Balancing books to be council's prority
An eleventh-hour bid to claw back a proposed 3.8 per cent rate increase for Hamilton ratepayers has been spurned, with elected members reiterating their focus to balance the city's books.
City councillors yesterday deliberated on the council's draft annual plan ahead of its adoption on June 26.
Hamilton Mayor Julie Hardaker has played a strong hand in the plan's drafting and her initiatives of fast-tracking development at Hamilton Gardens and the completion of a Waikato River plan passed unscathed.
A targeted rate per property of $10 a year, for four years, will be used to fund the Hamilton Gardens development.
Other key proposals to get the green light include: expanding safety initiatives in the central city; free access to council pools for under-5s; an upgrade of playgrounds at Minogue Park and the Lake Domain; and an $80,000 plan to transform the central city into a strong commercial and residential centre.
Cut from the plan was a proposed $100,000 review investigating the merits of transferring responsibility for running the buses from the regional council to the city.
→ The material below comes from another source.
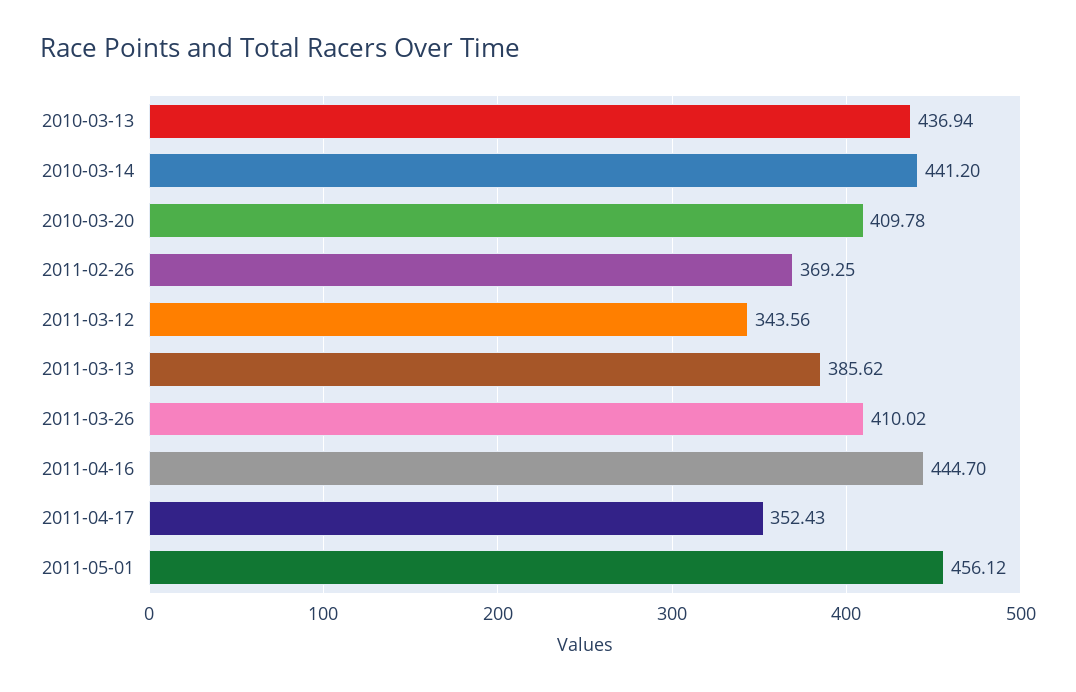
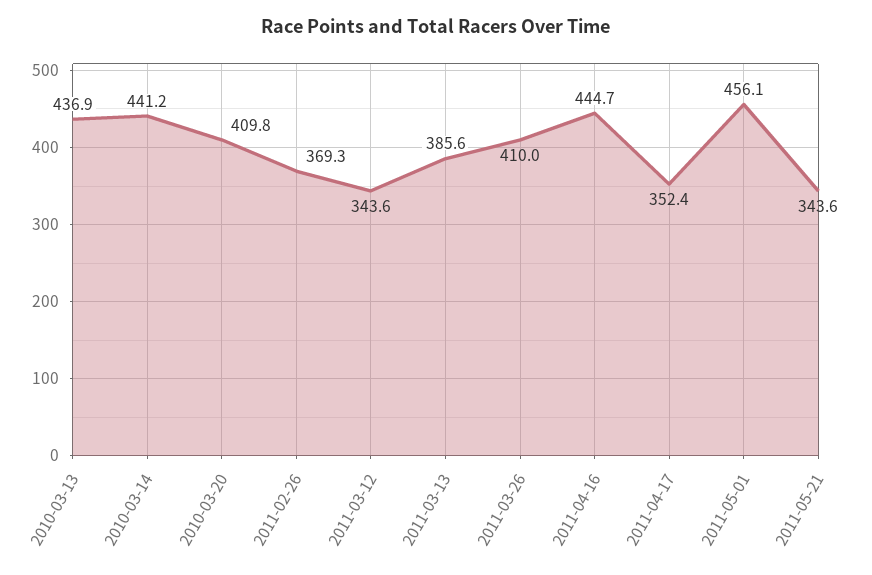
2011-05-21: none -> 343.6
Council chief financial officer Richard Briggs said recent adjustments had reduced the council's depreciation budget by $3.3 million.
Together with other savings, the council was now forecasting a deficit of $3.26m for the 2014-15 financial year, instead of $5.9m.
The council now expected to balance its books by 2016 - one year earlier than targeted, Briggs said.
Councillor Garry Mallett said the new-found savings should be split, with half the amount used to pay off debt and the other half to ease the rates burden on residents.
Splitting the cost savings would enable the council to decrease its proposed rate hike from 3.8 per cent to 2.8 per cent, but still stay within its $440m debt cap and balance its books by 2016, Mallett said.
In reply, Briggs said depreciation was a non-cash item and did not reflect money in the bank.
The council would have to increase its debt to fund the reduced rates increase, Briggs said.
Mallett's amendment was voted down 10 to 3.
Councillor Angela O'Leary said that she could not recall any submitter asking the council for a rates decrease at the expense of taking on more debt.
Councillor Rob Pascoe said balancing the city's books should remain the council's "immediate priority".
"If the surplus can be achieved sooner than 2017 then this would effectively allow the council to go past go and allow for a more effective and confident plan for the city's growth, which I see as rolling on as our next major challenge," Pascoe said.
Hardaker said the council's financial strategy had served the city well and it was essential the council balance its books "as soon as possible".